> Given records
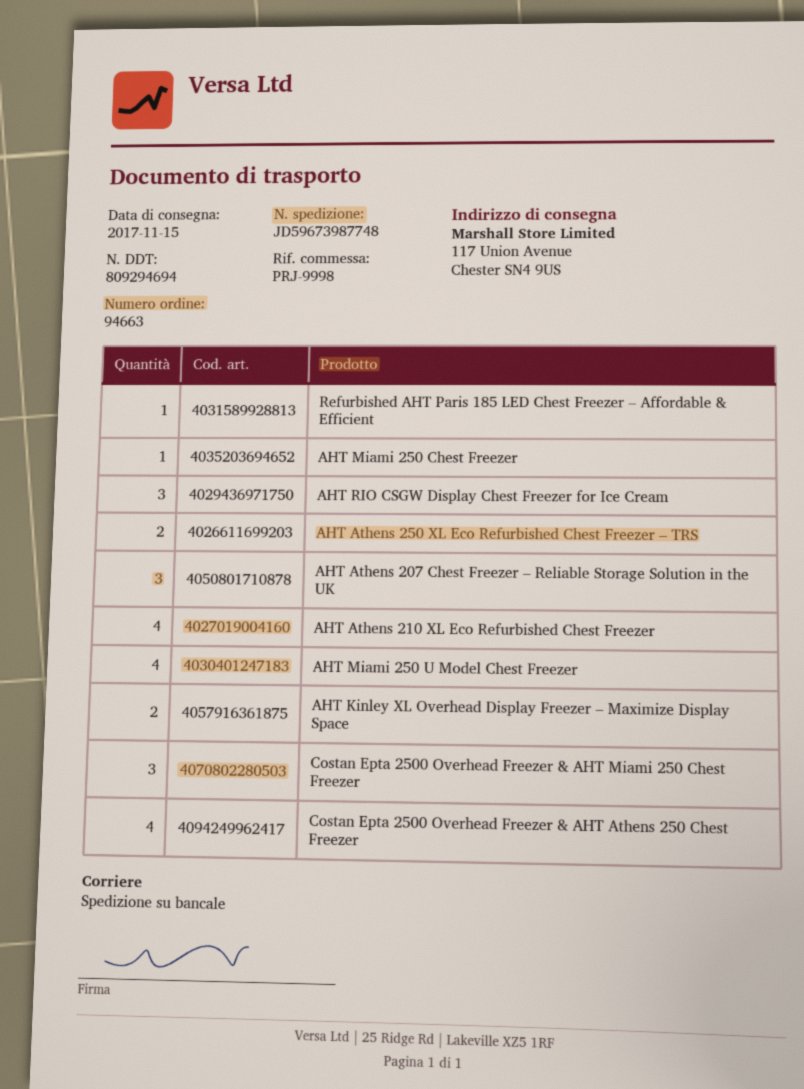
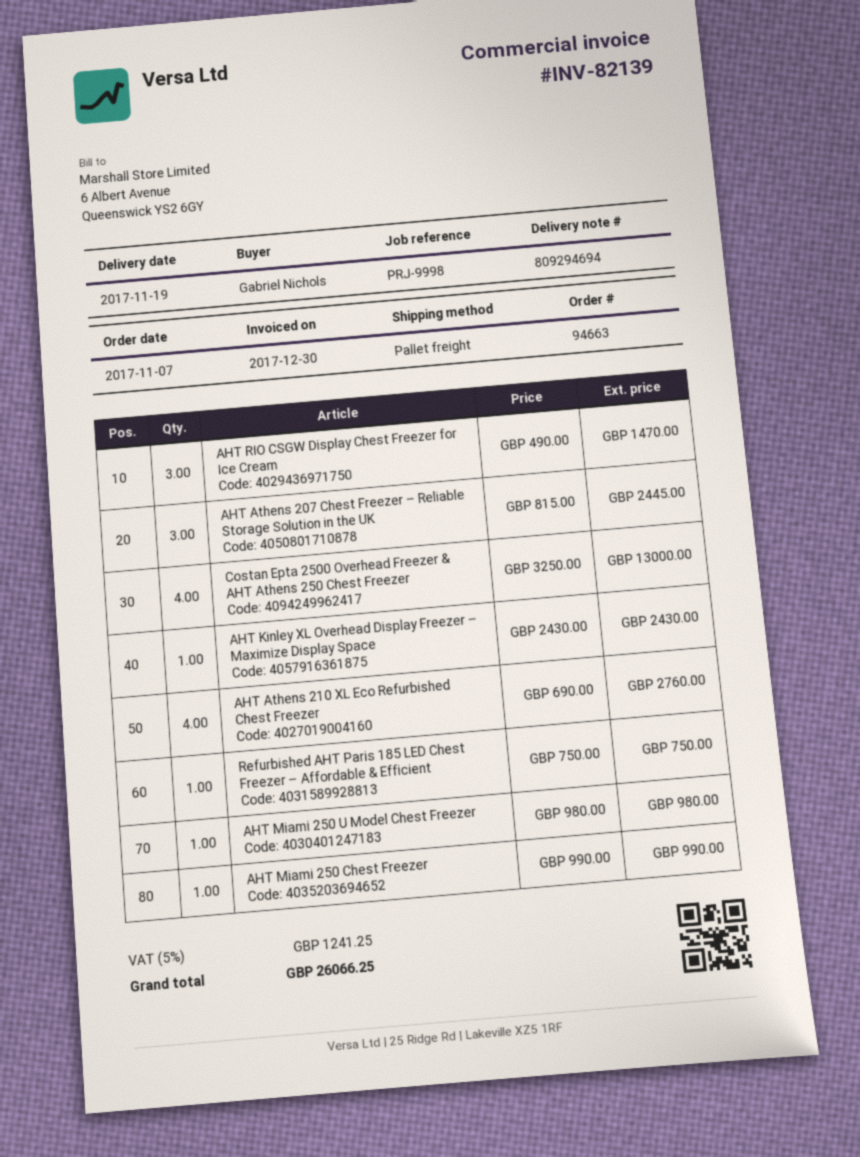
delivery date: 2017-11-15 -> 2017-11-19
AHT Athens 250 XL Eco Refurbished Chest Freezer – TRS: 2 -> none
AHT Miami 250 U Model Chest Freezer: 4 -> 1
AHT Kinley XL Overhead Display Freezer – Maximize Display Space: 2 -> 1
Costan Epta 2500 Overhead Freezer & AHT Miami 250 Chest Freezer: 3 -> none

--

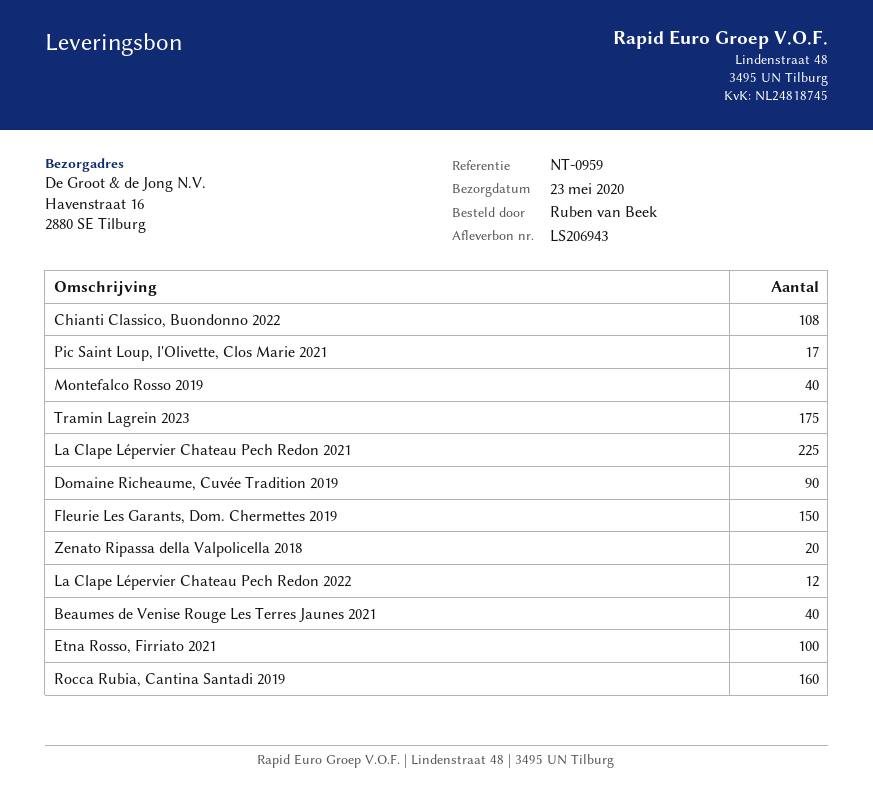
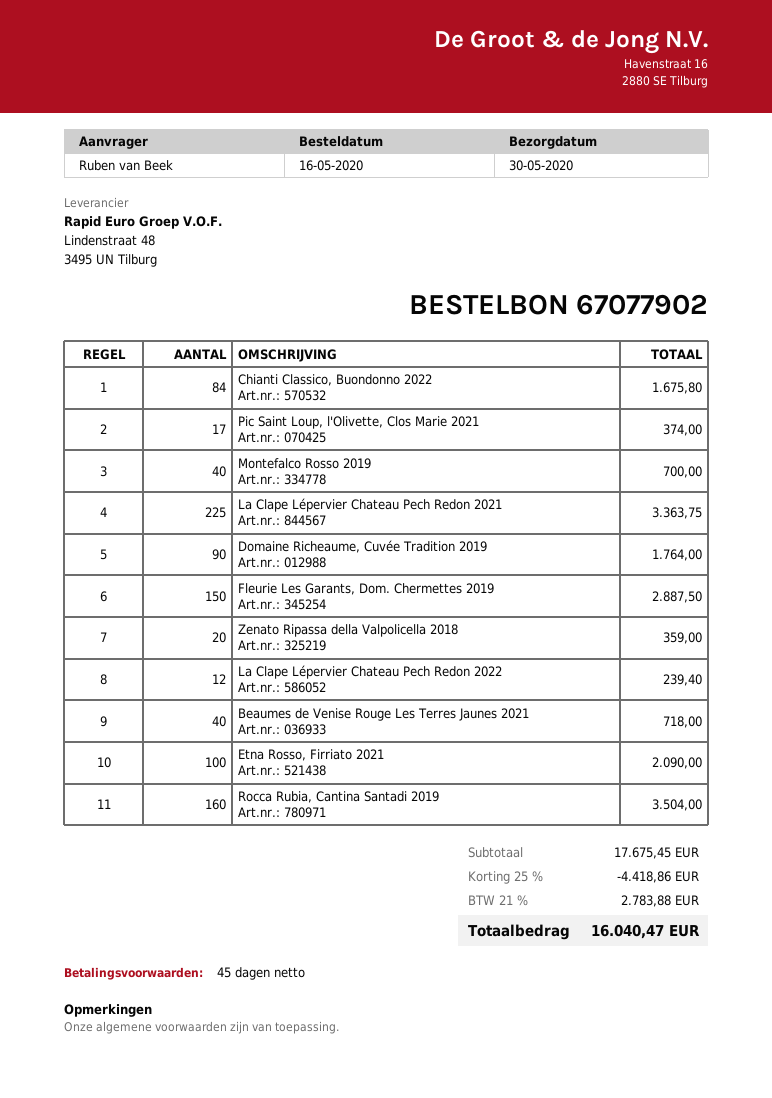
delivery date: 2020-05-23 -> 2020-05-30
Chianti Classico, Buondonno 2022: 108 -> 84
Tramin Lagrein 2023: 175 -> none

...

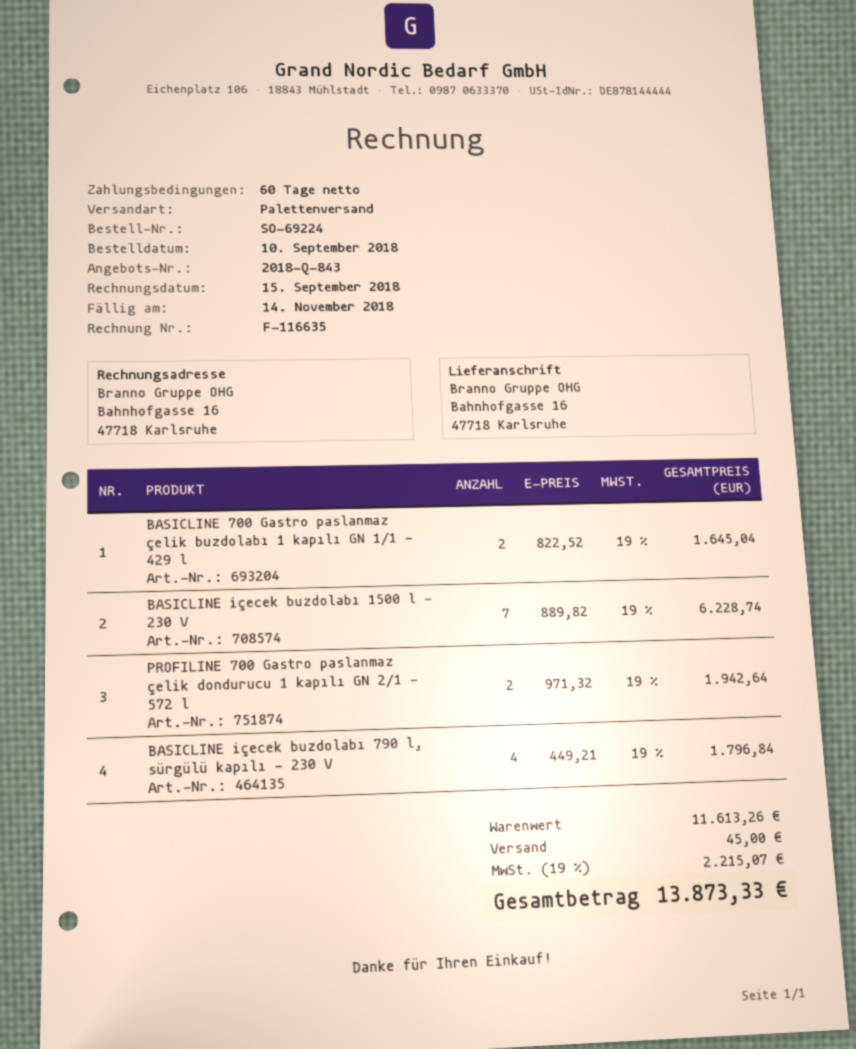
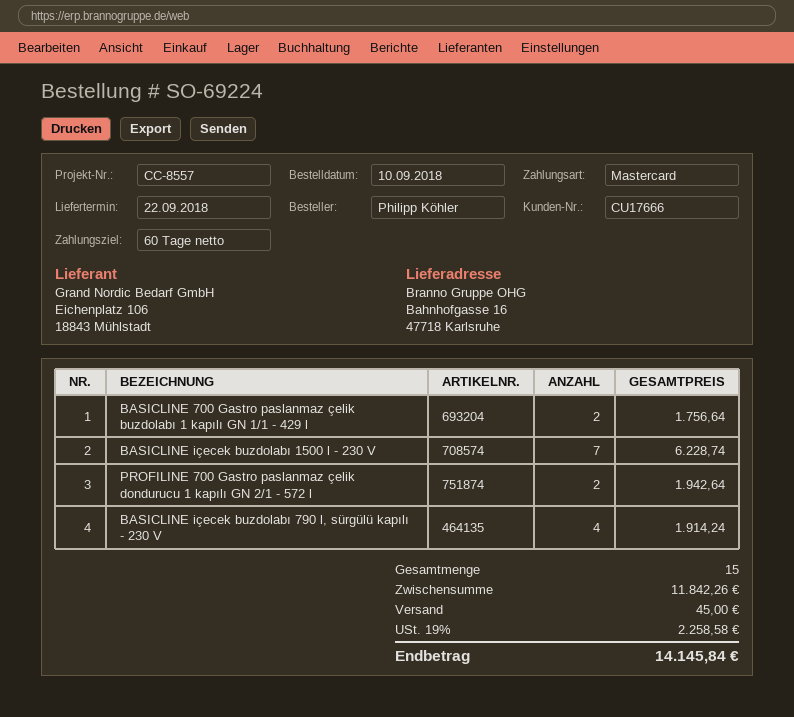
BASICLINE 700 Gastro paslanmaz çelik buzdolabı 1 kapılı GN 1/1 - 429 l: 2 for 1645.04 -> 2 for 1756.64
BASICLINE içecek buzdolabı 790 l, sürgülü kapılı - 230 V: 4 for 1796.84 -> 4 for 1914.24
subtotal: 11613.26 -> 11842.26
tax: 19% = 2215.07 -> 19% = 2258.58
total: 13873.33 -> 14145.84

> Problem details
Write down exactly the span of lines above from the one containing "delivery date: 2020-05-23 -> 2020-05-30" to the one containing "Tramin Lagrein 2023: 175 -> none", both ends included.

> Solution below
delivery date: 2020-05-23 -> 2020-05-30
Chianti Classico, Buondonno 2022: 108 -> 84
Tramin Lagrein 2023: 175 -> none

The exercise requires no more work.